Cenk Sidar*
2002 yılından itibaren Türkiye`yi yöneten ve kendini muhafazakar demokrat olarak tanımlayan Adalet ve Kalkınma Partisi’nin gelecek genel seçimlerde sandıkta yenilebilmesi için uygulanması gereken taktik ve stratejileri ele alan kitap ve makalelerin sayısında son dönemde ciddi bir artış mevcut. Bu olgu, son yıllarda bu partinin otokratik siyasal tarzı benimseyip samimi demokratlar nezdinde güven kaybetmesi ve insan hakları, dış politika, ekonomi, Kürt meselesi ve yargı bağımsızlığı gibi temel konulardaki son derece kötü performansı ile açıklanabilir. Bunun haricinde makro ölçekte yaşanan küresel değişim de, demokratik solun önünü açmakta. 2008 ekonomik krizi ve gelişmekte olan iletişim teknolojilerinin tetiklediği demokratik halk ayaklanmaları küresel alanda sol bir siyasetin gerekliliğini gösteriyor. Sadece Türkiye`nin değil, dünyanın sol ve insani bir siyasete ihtiyacı var. 1980 sonrası neoliberal ideolojinin baskın hale gelmesiyle yaşam alanı kısıtlanan sol, mevcut küresel konjonktürel gelişmeler nedeniyle ön plana çıkma potansiyeline sahip.

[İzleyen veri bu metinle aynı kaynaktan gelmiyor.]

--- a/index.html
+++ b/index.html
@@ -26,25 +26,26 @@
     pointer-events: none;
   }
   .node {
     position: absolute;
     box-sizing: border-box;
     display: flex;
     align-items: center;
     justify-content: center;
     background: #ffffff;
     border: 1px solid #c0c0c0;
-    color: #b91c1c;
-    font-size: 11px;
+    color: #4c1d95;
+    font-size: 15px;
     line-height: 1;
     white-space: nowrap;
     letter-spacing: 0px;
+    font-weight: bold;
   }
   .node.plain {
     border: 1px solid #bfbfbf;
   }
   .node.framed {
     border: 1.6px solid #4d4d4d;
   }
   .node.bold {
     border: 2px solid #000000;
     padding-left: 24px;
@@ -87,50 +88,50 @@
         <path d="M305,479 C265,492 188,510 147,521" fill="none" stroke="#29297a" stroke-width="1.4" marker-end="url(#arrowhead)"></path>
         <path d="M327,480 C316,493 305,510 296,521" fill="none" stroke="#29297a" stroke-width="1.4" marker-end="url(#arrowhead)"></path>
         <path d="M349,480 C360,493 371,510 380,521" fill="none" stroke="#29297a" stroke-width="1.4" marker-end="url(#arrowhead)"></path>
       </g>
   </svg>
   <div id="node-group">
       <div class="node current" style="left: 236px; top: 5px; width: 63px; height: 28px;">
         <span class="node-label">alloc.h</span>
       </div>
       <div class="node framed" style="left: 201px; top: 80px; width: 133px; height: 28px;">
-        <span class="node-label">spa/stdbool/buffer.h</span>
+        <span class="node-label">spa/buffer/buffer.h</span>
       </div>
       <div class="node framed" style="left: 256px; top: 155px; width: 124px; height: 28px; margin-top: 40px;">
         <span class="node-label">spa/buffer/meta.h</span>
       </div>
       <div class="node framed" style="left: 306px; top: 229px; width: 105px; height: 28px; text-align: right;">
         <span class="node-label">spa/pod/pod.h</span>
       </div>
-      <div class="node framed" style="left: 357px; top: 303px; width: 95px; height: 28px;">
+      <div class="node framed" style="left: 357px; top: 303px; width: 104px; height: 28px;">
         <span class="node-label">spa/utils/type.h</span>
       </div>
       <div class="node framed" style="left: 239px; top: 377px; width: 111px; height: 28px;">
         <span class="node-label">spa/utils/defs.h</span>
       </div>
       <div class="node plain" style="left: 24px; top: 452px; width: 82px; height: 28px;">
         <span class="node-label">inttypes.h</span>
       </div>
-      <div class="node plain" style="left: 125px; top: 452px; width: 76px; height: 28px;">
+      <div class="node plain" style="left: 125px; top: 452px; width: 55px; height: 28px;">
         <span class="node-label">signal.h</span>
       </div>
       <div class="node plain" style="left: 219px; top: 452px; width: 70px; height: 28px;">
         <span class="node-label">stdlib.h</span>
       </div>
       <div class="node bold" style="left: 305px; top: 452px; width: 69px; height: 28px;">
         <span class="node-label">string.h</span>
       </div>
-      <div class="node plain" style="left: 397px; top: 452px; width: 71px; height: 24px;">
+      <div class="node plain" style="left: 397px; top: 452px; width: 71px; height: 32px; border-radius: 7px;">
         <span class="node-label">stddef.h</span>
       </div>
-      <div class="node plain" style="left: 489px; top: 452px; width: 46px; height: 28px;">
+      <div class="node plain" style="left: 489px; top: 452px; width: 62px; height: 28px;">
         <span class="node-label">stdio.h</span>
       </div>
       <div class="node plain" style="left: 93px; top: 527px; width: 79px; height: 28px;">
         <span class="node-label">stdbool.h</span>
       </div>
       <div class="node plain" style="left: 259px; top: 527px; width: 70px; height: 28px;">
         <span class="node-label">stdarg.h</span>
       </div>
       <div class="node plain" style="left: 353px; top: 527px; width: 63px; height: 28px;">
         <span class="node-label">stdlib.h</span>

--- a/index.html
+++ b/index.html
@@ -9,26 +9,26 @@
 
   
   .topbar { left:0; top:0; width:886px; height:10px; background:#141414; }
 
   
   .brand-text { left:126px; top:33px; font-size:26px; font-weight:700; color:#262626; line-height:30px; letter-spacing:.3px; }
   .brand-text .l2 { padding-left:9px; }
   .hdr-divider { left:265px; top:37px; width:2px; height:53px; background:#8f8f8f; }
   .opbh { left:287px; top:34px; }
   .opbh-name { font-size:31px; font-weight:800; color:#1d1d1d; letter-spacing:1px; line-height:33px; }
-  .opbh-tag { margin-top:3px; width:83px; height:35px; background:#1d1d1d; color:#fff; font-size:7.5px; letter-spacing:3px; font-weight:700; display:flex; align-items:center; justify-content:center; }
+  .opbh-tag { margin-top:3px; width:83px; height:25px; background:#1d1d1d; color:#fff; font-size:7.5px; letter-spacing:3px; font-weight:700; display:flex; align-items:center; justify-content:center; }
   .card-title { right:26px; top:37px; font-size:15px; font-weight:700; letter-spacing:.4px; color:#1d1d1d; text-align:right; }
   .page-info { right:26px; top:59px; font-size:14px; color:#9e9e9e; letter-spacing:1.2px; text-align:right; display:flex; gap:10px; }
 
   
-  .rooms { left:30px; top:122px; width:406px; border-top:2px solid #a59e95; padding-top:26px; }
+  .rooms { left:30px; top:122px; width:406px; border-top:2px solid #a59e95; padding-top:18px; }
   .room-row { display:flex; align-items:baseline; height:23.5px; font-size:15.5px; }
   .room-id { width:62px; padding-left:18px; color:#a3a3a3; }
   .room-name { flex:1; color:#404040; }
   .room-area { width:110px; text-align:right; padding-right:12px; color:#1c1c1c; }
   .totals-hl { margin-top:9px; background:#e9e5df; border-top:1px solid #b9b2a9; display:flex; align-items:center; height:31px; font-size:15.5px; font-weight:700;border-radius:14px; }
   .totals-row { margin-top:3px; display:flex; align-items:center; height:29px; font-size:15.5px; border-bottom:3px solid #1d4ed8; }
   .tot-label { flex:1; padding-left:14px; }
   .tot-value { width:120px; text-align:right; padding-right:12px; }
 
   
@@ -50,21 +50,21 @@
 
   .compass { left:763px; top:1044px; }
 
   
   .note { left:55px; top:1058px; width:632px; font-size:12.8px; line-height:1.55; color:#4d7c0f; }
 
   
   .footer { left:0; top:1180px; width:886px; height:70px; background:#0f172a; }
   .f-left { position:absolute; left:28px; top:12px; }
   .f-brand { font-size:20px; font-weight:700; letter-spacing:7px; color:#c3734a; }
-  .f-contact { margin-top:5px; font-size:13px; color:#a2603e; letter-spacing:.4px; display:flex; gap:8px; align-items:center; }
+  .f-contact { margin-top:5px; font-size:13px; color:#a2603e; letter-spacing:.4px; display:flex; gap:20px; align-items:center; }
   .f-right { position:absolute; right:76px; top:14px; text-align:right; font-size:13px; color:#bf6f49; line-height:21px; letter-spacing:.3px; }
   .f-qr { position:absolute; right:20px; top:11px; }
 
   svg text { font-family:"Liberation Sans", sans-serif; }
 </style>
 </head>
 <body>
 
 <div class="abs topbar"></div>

Sol için oluşan potansiyeli Türkiye özelinde gerçekleştirmek için AKP`yi mevcut duruma sürükleyen durumun iyi irdelenmesi ve demokratik mücadele için gerçekçi bir yol haritasının hazırlanması en önemli koşul. “AKP’den nasıl kurtuluruz” temalı yazıların büyük çoğunluğu, solun/sosyal demokrasinin mevcut eksikliklerini yüzeysel bir analizle sadece bir algı yönetimi, siyasal kampanya ve reklam meselesi olarak değerlendirmek hatasına düşmekte; ihtiyaç duyulan zihniyet devrimini ve ideolojik yenilenmeyi sağlıklı olarak tanımlayamamakta. Türk solunda ve hatta topyekün siyasetinde göz ardı edilen ve günden güne itibarsızlaştırılan “siyasal ideoloji” olgusunun güçlendirilmesi gerekiyor. Tabanla ilişkiler, siyasi sloganlar, kadrolar, projeler ve solun halk nezdinde oluşturduğu algı başarı için kuşkusuz önemli faktörlerdir. Fakat bütün bu konulardaki belirleyici koşulları türetecek asli unsur, düşünsel çerçevedir.

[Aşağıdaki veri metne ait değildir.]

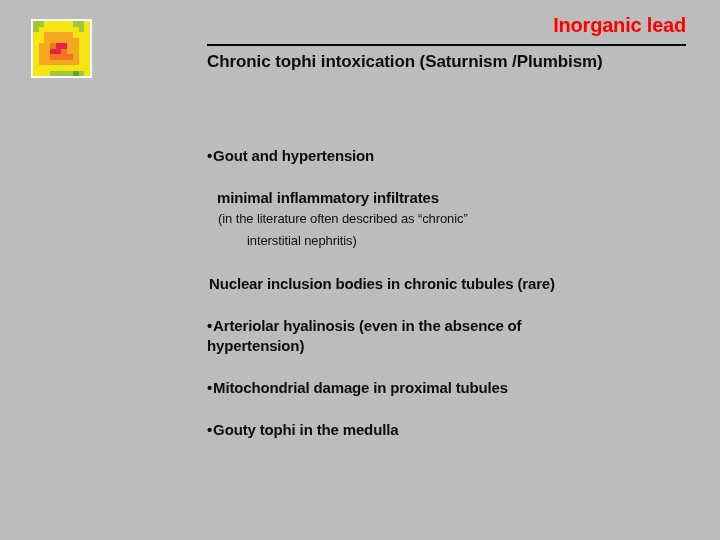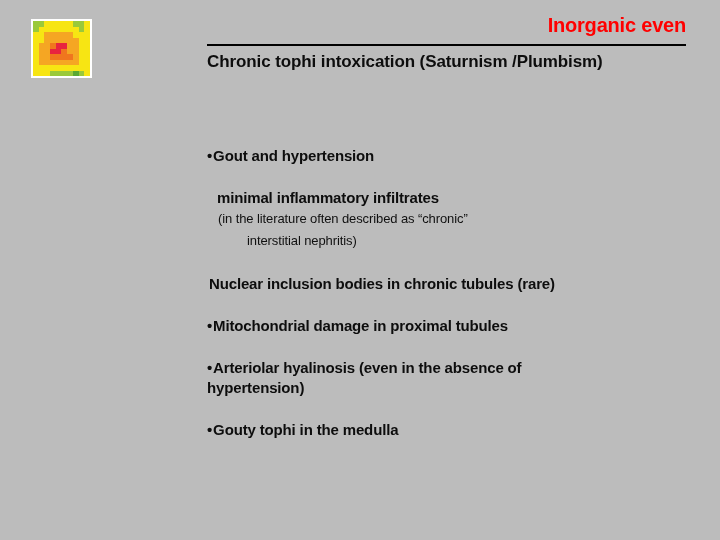--- a/index.html
+++ b/index.html
@@ -204,43 +204,43 @@
         <i style="background: rgb(154, 201, 58);"></i>
         <i style="background: rgb(154, 201, 58);"></i>
         <i style="background: rgb(154, 201, 58);"></i>
         <i style="background: rgb(154, 201, 58);"></i>
         <i style="background: rgb(90, 168, 50);"></i>
         <i style="background: rgb(154, 201, 58);"></i>
         <i style="background: rgb(247, 229, 19);"></i>
       </div>
   </div>
 
-  <div class="slide-title">Inorganic even</div>
+  <div class="slide-title">Inorganic lead</div>
 
   <div class="title-rule"></div>
 
   <div class="slide-subtitle">Chronic tophi intoxication (Saturnism /Plumbism)</div>
 
   <div class="body-block">
       <div class="blk">
         <div class="ln"><span class="bul">•</span>Gout and hypertension</div>
       </div>
       <div class="blk">
         <div class="ln cont">minimal inflammatory infiltrates</div>
         <div class="note">(in the literature often described as “chronic”</div>
         <div class="note deep">interstitial nephritis)</div>
       </div>
       <div class="blk">
         <div class="ln nobullet">Nuclear inclusion bodies in chronic tubules (rare)</div>
       </div>
       <div class="blk">
-        <div class="ln"><span class="bul">•</span>Mitochondrial damage in proximal tubules</div>
-      </div>
-      <div class="blk">
         <div class="ln"><span class="bul">•</span>Arteriolar hyalinosis (even in the absence of</div>
         <div class="ln flush">hypertension)</div>
       </div>
       <div class="blk">
+        <div class="ln"><span class="bul">•</span>Mitochondrial damage in proximal tubules</div>
+      </div>
+      <div class="blk">
         <div class="ln"><span class="bul">•</span>Gouty tophi in the medulla</div>
       </div>
     </div>
 
 </div>
 
 </body></html>

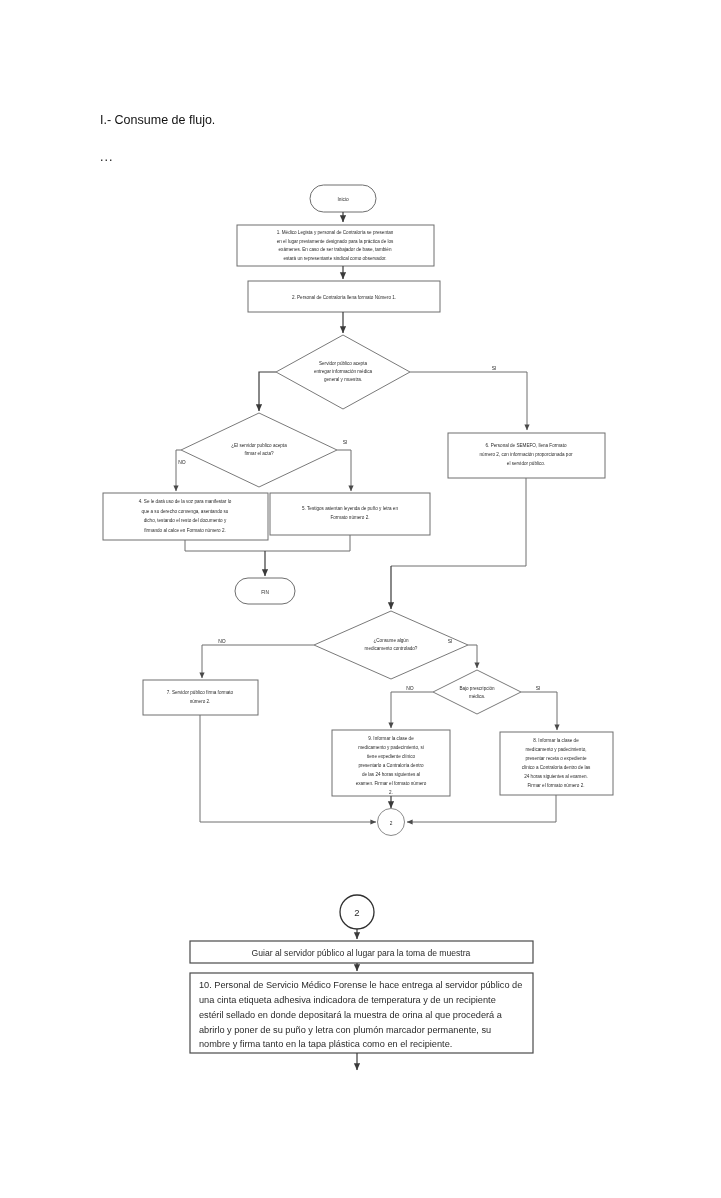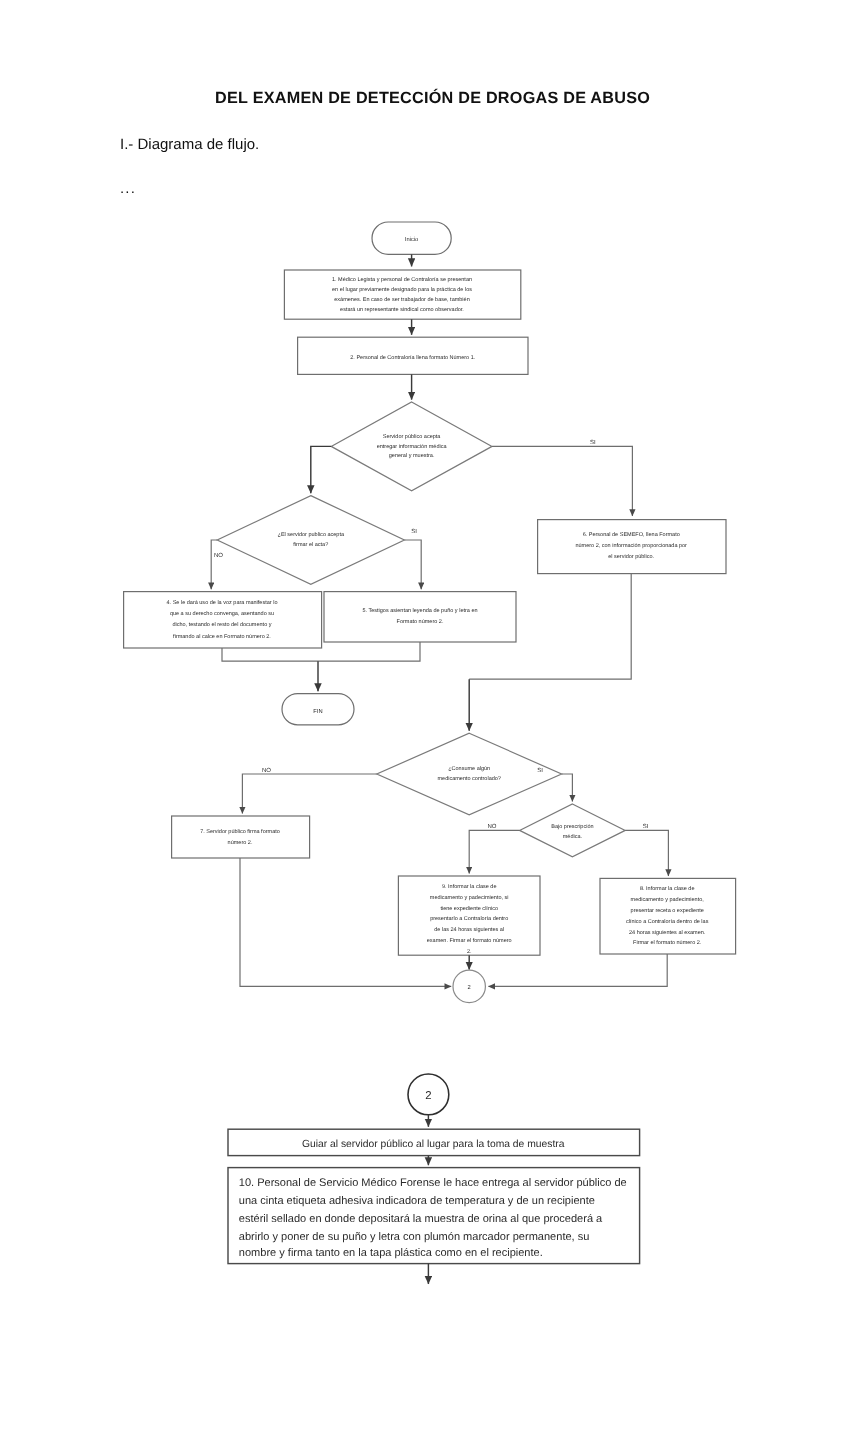--- a/index.html
+++ b/index.html
@@ -42,22 +42,21 @@
   .t-mid{font-size:8.6px;}
   .t-big{font-size:9.2px;}
   .t-num{font-size:9.5px;}
   .center{text-anchor:middle;}
 </style>
 </head>
 <body>
 
 <div id="doc">
 
-  <div class="doc-title">DEL EXAMEN  DE DETECCIÓN DE DROGAS DE ABUSO</div>
-  <div class="doc-sub">I.- Diagrama de flujo.</div>
+  <div class="doc-sub">I.- Consume de flujo.</div>
   <div class="doc-ellipsis">...</div>
 
   <svg id="chart" viewBox="0 0 721 1198">
     <defs>
       <marker id="ah" markerWidth="7" markerHeight="7" refX="5.6" refY="2.6" orient="auto">
         <path d="M0,0 L5.8,2.6 L0,5.2 z" fill="#3a3a3a"></path>
       </marker>
       <marker id="ahs" markerWidth="7" markerHeight="7" refX="5.6" refY="2.6" orient="auto">
         <path d="M0,0 L5.8,2.6 L0,5.2 z" fill="#4a4a4a"></path>
       </marker>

Tüm siyasal faktörleri koşullayan temel unsur ideolojik doğrultudur
Geçtiğimiz yıllarda ideolojilerden uzaklaşma, “biz ideolojilerden arınmış siyaset yapıyoruz” gibi temelsiz bir sloganın ortaya çıkmasına ve bunun halk arasında prim yapmasına yol açtı. Sadece ülkemizde değil bütün dünyada ideolojilerin sonunun geldiği, artık ideolojik değil pragmatik siyasetin egemen olduğu yönünde kapsamlı bir kitlesel propaganda mevcut. Sol cenahtan bazı siyasetçilerin ve kurumların da bu tuzağa düştüğünü, kapsamlı ve düşünsel temele dayanan muhalefetten ziyade günübirlik siyasal gelişmeler ışığında muhalefet yapmanın gerekliliğini öne sürdüğünü görüyoruz. Seçim zaferini salt günlük projelere ve algı meselesine hapsetmek, özünde halkı kolayca manipüle edilebilen eğitimsiz kitleler bütünü olarak görmenin temel bir yansıması. Türk seçmeni genelde karar verme sürecinde ideolojik etikete dikkat etmese de, partilerin ve liderlerin söylemlerinin derinliğini, çözümlerinin inandırıcılığını ve bu politikaların birbirleriyle bağdaşıklığını çok iyi kavramaktadır.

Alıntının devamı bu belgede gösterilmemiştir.